--- GIVEN ENTRIES Enclosed Below ---

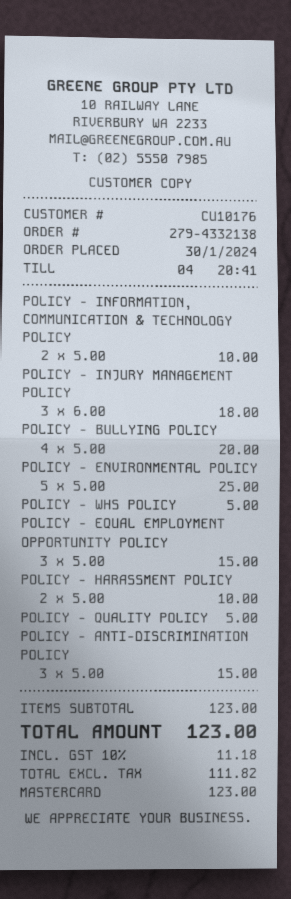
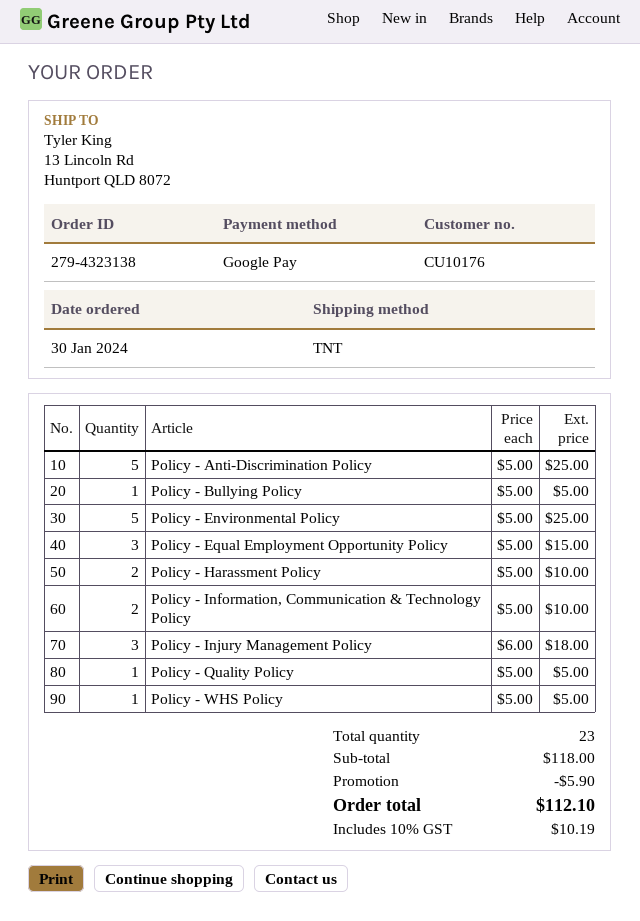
order number: 279-4332138 -> 279-4323138
payment method: Mastercard -> Google Pay
POLICY - BULLYING POLICY: 4 x 5.00 = 20.00 -> 1 x 5.00 = 5.00
POLICY - ANTI-DISCRIMINATION POLICY: 3 x 5.00 = 15.00 -> 5 x 5.00 = 25.00
subtotal: 123.00 -> 118.00
discount: none -> 5.90
tax: 10% = 11.18 -> 10% = 10.19
total: 123.00 -> 112.10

--- End of Enclosed GIVEN ENTRIES ---

■ **WORK TASK**
Word for word, copy the line containing "POLICY - ANTI-DISCRIMINATION" and each line after it to the end of the records, and nothing besides.

■ **SOLUTION TO THIS PROBLEM**
POLICY - ANTI-DISCRIMINATION POLICY: 3 x 5.00 = 15.00 -> 5 x 5.00 = 25.00
subtotal: 123.00 -> 118.00
discount: none -> 5.90
tax: 10% = 11.18 -> 10% = 10.19
total: 123.00 -> 112.10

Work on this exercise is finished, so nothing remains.